*** THE INPUT ***

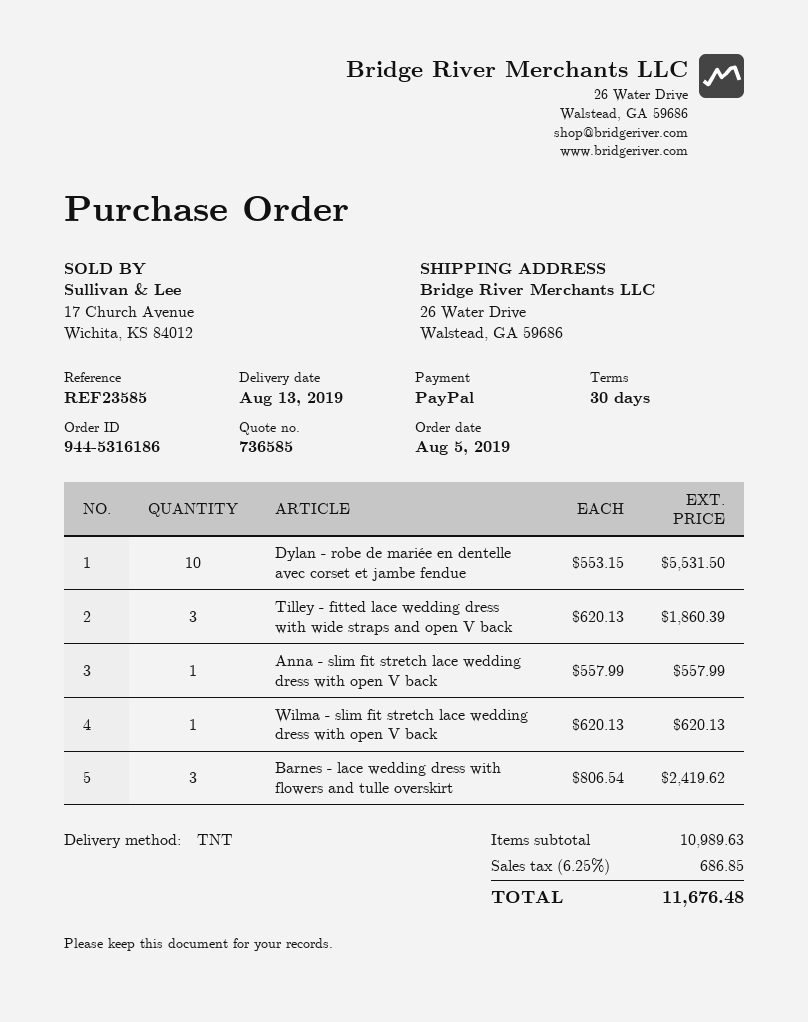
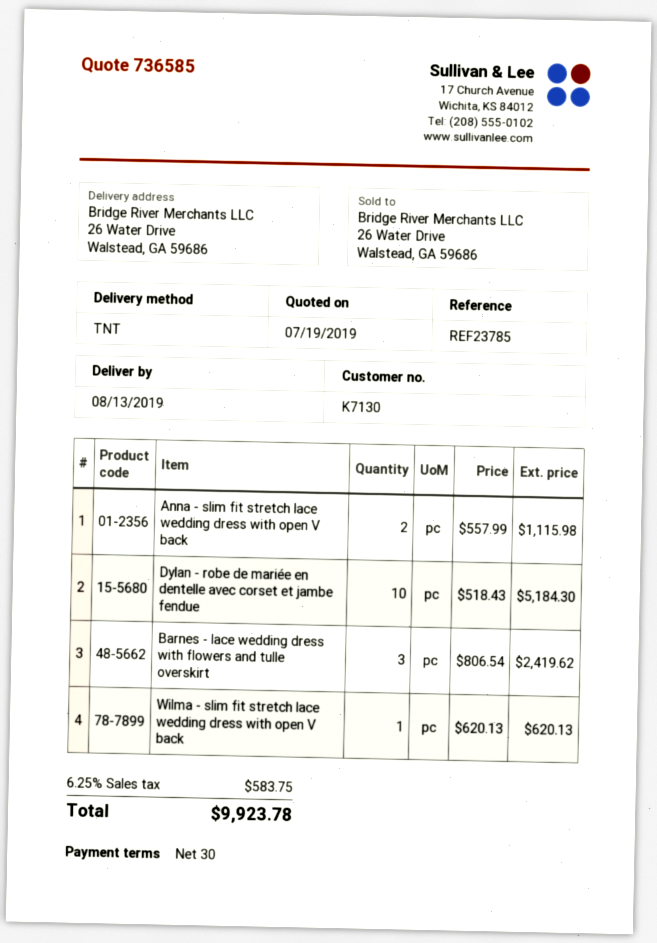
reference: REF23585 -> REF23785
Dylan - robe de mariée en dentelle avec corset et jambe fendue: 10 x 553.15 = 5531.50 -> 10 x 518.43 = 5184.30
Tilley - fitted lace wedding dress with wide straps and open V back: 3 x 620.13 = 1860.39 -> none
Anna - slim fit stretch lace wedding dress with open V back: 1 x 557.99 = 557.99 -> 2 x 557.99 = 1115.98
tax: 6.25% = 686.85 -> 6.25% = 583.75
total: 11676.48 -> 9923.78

***
*** THE INPUT ***

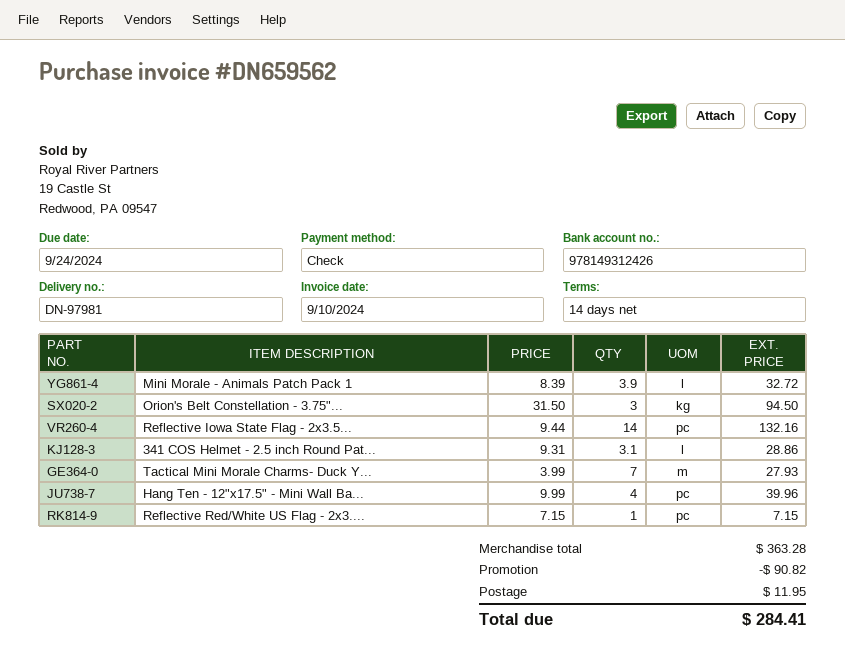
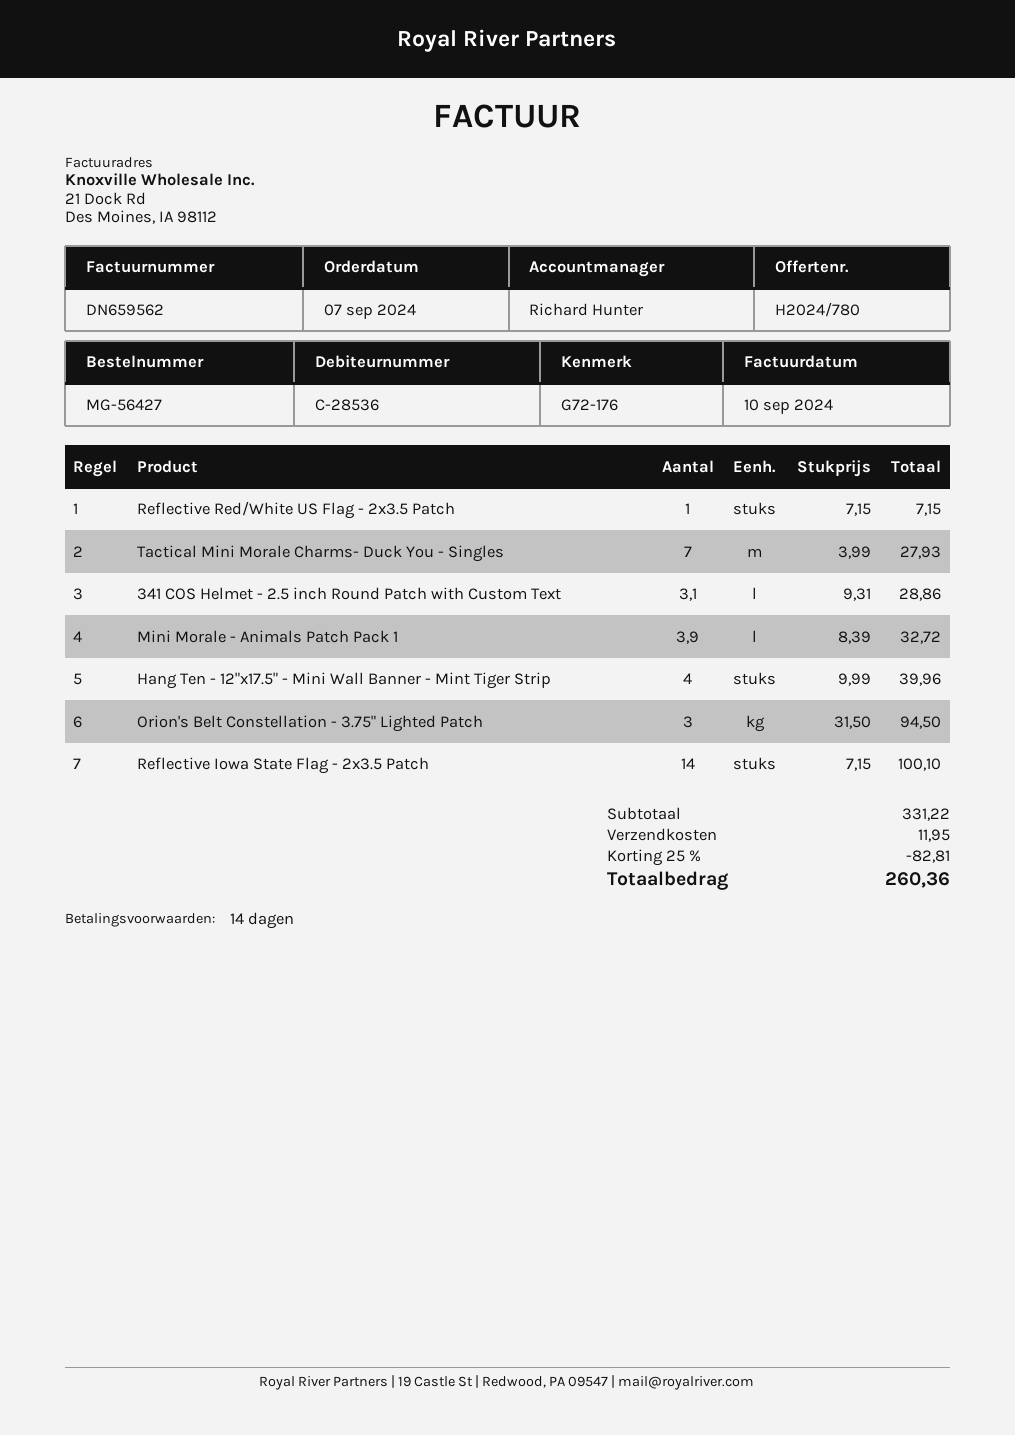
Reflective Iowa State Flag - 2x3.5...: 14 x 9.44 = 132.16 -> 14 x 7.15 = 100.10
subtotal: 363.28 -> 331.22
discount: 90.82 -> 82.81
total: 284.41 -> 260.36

***

--- TASK TO CARRY OUT ---
Your answer should be the lines of the listing above between the line holding "reference: REF23585 -> REF23785" and the line holding "total: 11676.48 -> 9923.78", inclusive, restated word for word and alone.

--- RESPONSE BOX ---
reference: REF23585 -> REF23785
Dylan - robe de mariée en dentelle avec corset et jambe fendue: 10 x 553.15 = 5531.50 -> 10 x 518.43 = 5184.30
Tilley - fitted lace wedding dress with wide straps and open V back: 3 x 620.13 = 1860.39 -> none
Anna - slim fit stretch lace wedding dress with open V back: 1 x 557.99 = 557.99 -> 2 x 557.99 = 1115.98
tax: 6.25% = 686.85 -> 6.25% = 583.75
total: 11676.48 -> 9923.78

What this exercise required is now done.